In contrast to frequency domain, where one could invert for complex resistivity, there is no "joint inversion" in time-domain IP. Instead, first a resistivity inversion is done (calling the normal ERTManager inversion) and then a IP inversion that can also be called by ERTIPManager.invertTDIP()
. You should see things like RMS in the output but I just see that the inversion object is not kept for further analysis. I will change this.
So it's okay to save both inversion objects by doing inv_ert, inv_ip = mgr2.invert(args)
? I have access to the inversion verbose, but I don't know how to access to certain metrics specifically. Thank you.
Edit: does the inversion work for msec as well? I just changed the label, but I see that the ip domain is "mV/V".
Also, when I do this to invert only IP:
inv_ip = mgr.invertTDIP(secNodes=1, paraMaxCellSize=10.0,
zWeight=0.2, verbose=1)
I get this error:
RuntimeError: RegionManager knows no mesh.
But when I do the regular mgr.invert(secNodes=1, paraMaxCellSize=10.0, zWeight=0.2, verbose=1
, it just does both inversions without defining any mesh.
- No, the inversion object is not returned. We have to change this in the source code (to keep it as a member of the manager).
- Formally it is working and the results will be ok as a first-order approximation but the inversion is based on a instantaneous and not integrated chargeability.
- Before calling
mgr.invertTDIP()
you need to do a resistivity inversion throughmgr.invert()
(which will already do an IP inversion).
Thank you for pointing out the shortcomings in the code.
Alright, thank you so much.

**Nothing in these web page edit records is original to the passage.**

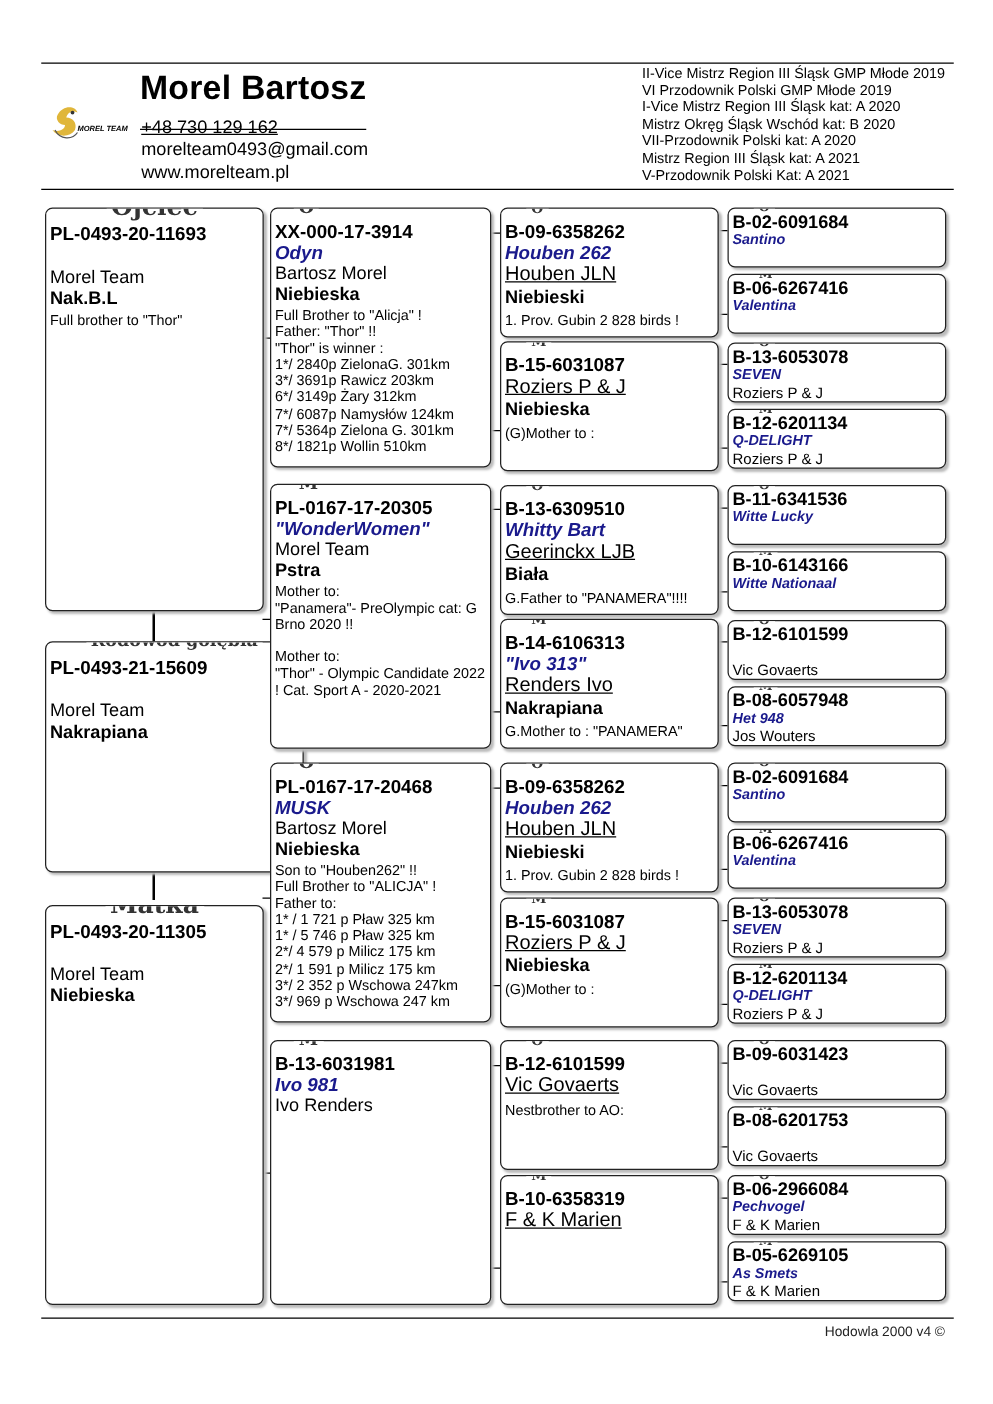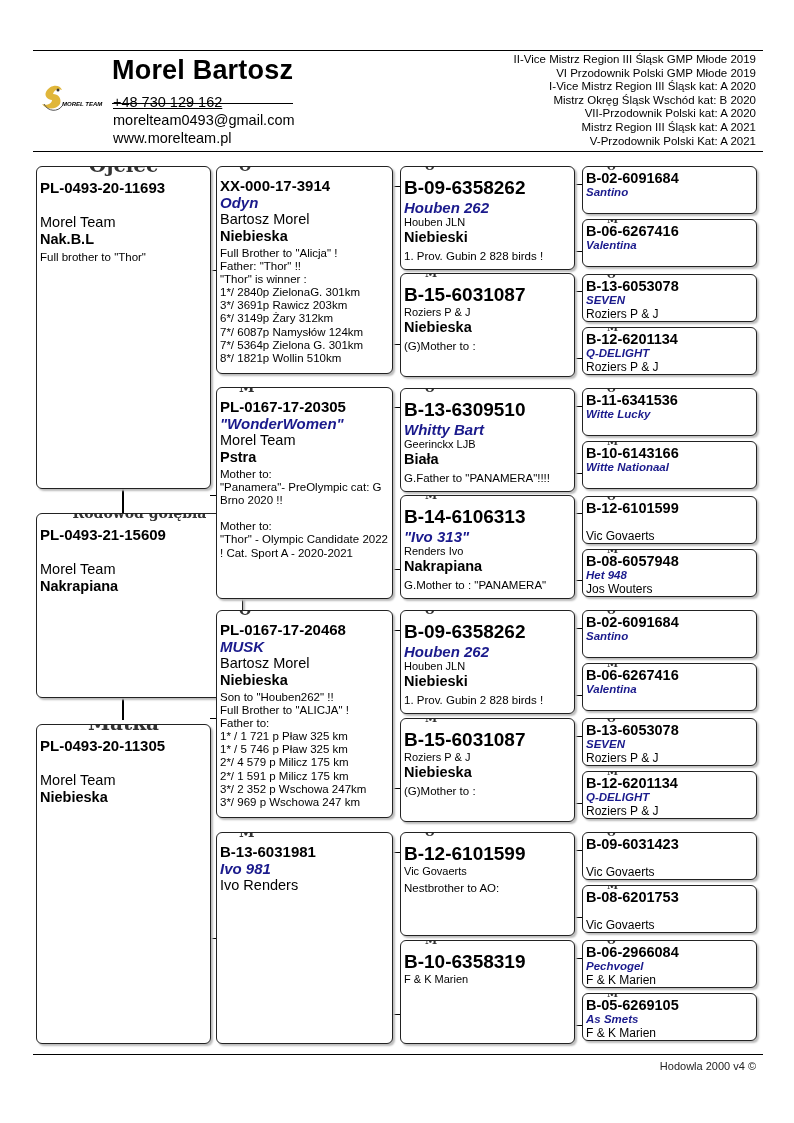--- a/index.html
+++ b/index.html
@@ -13,7 +13,7 @@
   #phone{top:94px;text-decoration:underline;} #email{top:112px;} #www{top:130px;}
   .logo{position:absolute;left:38px;top:82px;width:70px;height:34px;}
   .logo-text{position:absolute;left:62px;top:101px;font-size:6px;font-style:italic;font-weight:bold;}
-  .titles{position:absolute;right:38px;top:53px;text-align:right;font-size:11.5px;line-height:13.6px;}
+  .titles{position:absolute;right:38px;top:53px;text-align:left;font-size:11.5px;line-height:13.6px;}
   .footer{position:absolute;right:38px;top:1060px;font-size:11px;color:#222;text-align:right;}
 
   .box{position:absolute;border:1px solid #222;border-radius:6px;background:#fff;box-shadow:2px 2px 2px #bbb;box-sizing:border-box;padding:0 3px;overflow:hidden;}

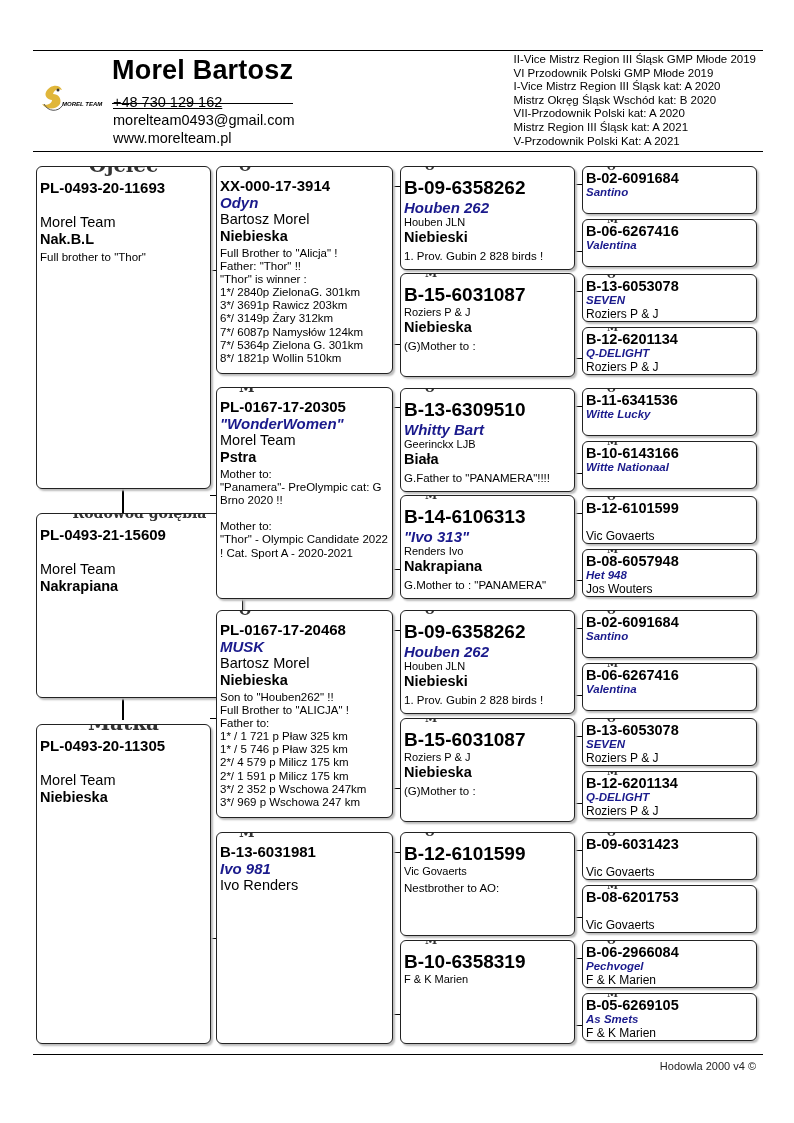--- a/index.html
+++ b/index.html
@@ -38,7 +38,7 @@
   .g2 .note{font-size:11.5px;margin-top:3px;line-height:13.1px;}
   
   .g3 .legend{font-size:11px;top:-6px;left:20px;}
-  .g3 .ring{font-size:19px;margin-top:10px;}
+  .g3 .ring{font-size:15px;margin-top:10px;}
   .g3 .name{font-size:15px;}
   .g3 .owner{font-size:11px;}
   .g3 .color{font-size:14.5px;font-weight:bold;margin-top:1px;}

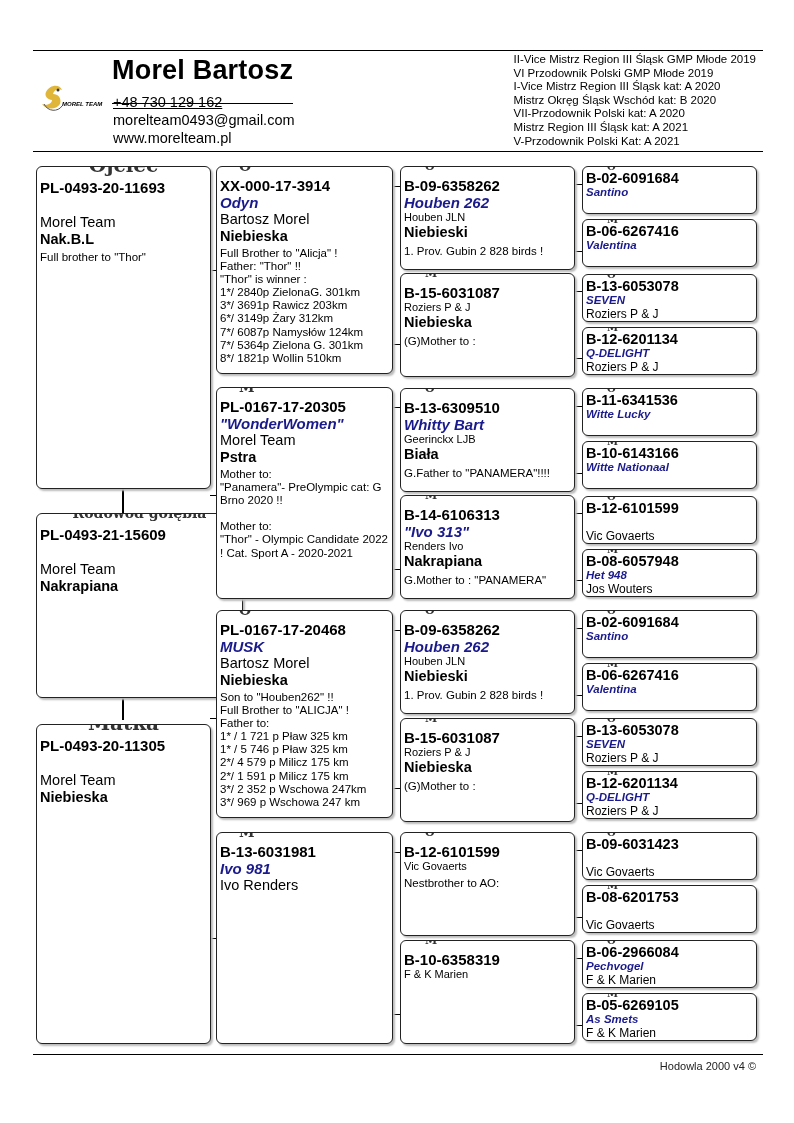--- a/index.html
+++ b/index.html
@@ -40,7 +40,7 @@
   .g3 .legend{font-size:11px;top:-6px;left:20px;}
   .g3 .ring{font-size:15px;margin-top:10px;}
   .g3 .name{font-size:15px;}
-  .g3 .owner{font-size:11px;}
+  .g3 .owner{font-size:16px;text-decoration:underline;}
   .g3 .color{font-size:14.5px;font-weight:bold;margin-top:1px;}
   .g3 .note{font-size:11.5px;margin-top:5px;}
   

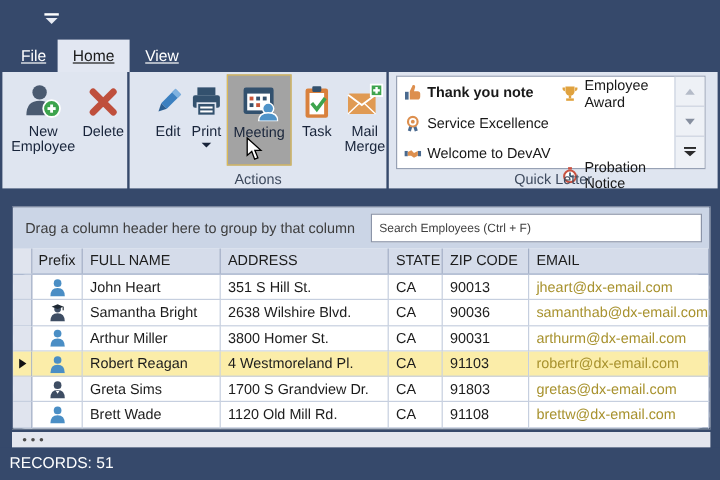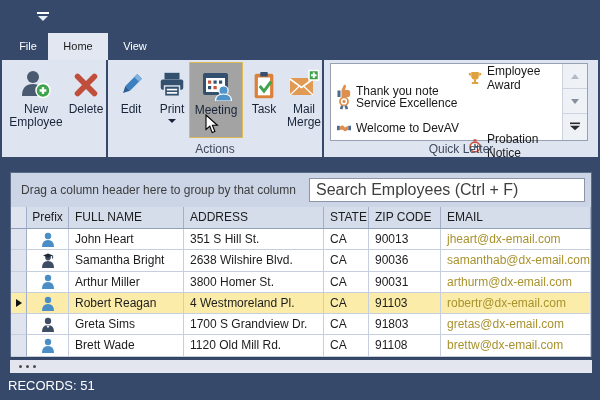--- a/index.html
+++ b/index.html
@@ -12,7 +12,7 @@
 
   
   .tab { position:absolute; top:33px; height:27px; line-height:27px; text-align:center;
-         font-size:11px; color:#ffffff; cursor:default; }
+         font-size:13px; color:#ffffff; cursor:default;text-decoration:underline; }
   #tab-file { left:8px;  width:40px; }
   #tab-home { left:48px; width:60px; background:#e2e7f2; color:#1b1b1b; }
   #tab-view { left:112px; width:46px; }

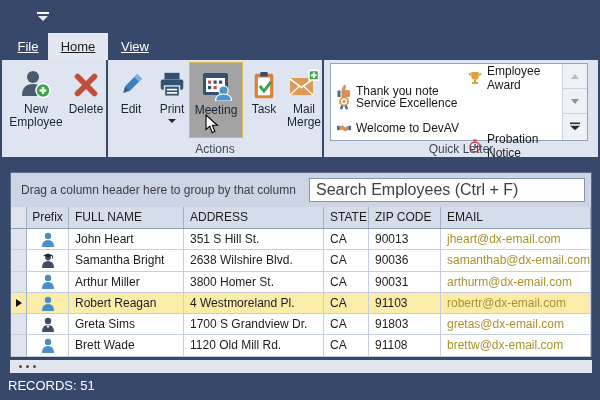--- a/index.html
+++ b/index.html
@@ -49,7 +49,7 @@
   .gal-item { position:absolute; height:25px; display:flex; align-items:center; gap:5px;
               padding-left:3px; font-size:12px; color:#191919; cursor:default; }
   .gal-item svg { flex:0 0 auto; }
-  #gal-0 { left:3px;   top:14px;  width:128px; }
+  #gal-0 { left:3px;   top:0;  width:128px;font-weight:bold; }
   #gal-1 { left:134px; top:1px;  width:96px; }
   #gal-2 { left:3px;   top:26px; width:128px; }
   #gal-3 { left:134px; top:26px; width:96px;margin-top:43px; }

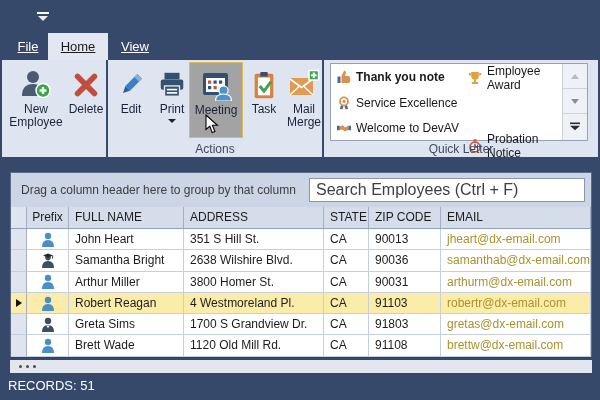--- a/index.html
+++ b/index.html
@@ -37,7 +37,7 @@
   #btn-new    { left:4px;  width:60px; }
   #btn-delete { left:64px; width:40px; }
   
-  #btn-edit    { left:2px;   width:42px; }
+  #btn-edit    { left:11px;   width:42px; }
   #btn-print   { left:44px;  width:40px; }
   #btn-meeting { left:81px;  width:54px; }
   #btn-task    { left:136px; width:40px; }

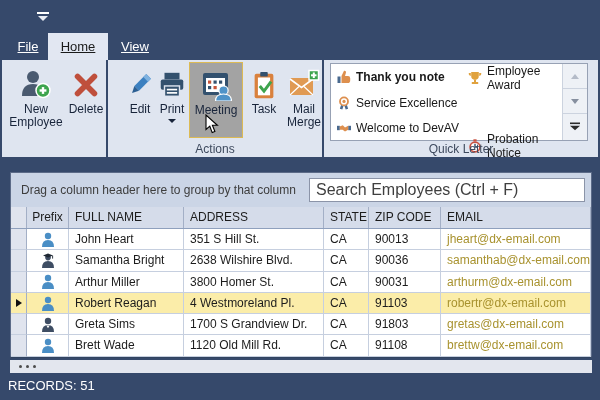--- a/index.html
+++ b/index.html
@@ -71,7 +71,7 @@
   #group-panel-text { position:absolute; left:10px; top:0; height:34px; line-height:34px;
                       font-size:12px; color:#3d3d3d; }
   #search-box { position:absolute; right:6px; top:5px; width:276px; height:24px;
-                border:1px solid #8b94a8; background:#ffffff; font-size:16px; padding-left:6px;
+                border:1px solid #8b94a8; background:#ffffff; font-size:10px; padding-left:6px;
                 font-family:"Liberation Sans", sans-serif; color:#202020; }
   #search-box::placeholder { color:#3f3f3f; opacity:1; }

I've got another question, is there a way to remove those data points where data/response relation is very high or very low and therefore lead to a higher error%? Probably doing a scatterplot for data vs response and delete those exceeding certain thereshold. so I can reduce the chi2 directly with the inversion data.
I'm not pretty sure how to actually handle errors post-inversion. Thanks in advance.
Yes, of course. The data vector is in data['rhoa']
and the response vector in mgr.inv.response
. You can compute the rms or error-weighted misfit and look at the histogram or the misfit distribution and then remove points
misfit = (data['rhoa'] - mgr.inv.response) / data['err']
data.remove(np.abs(misfit) > 10)
As already discussed in other issues, you can separately call mgr.invertDC()
and mgr.invertTDIP()
with their own options. The IP inversion instance is now also stored in the manager so that everything can be accessed. Closing this issue. Thank you reporting that directly lead to code improvements.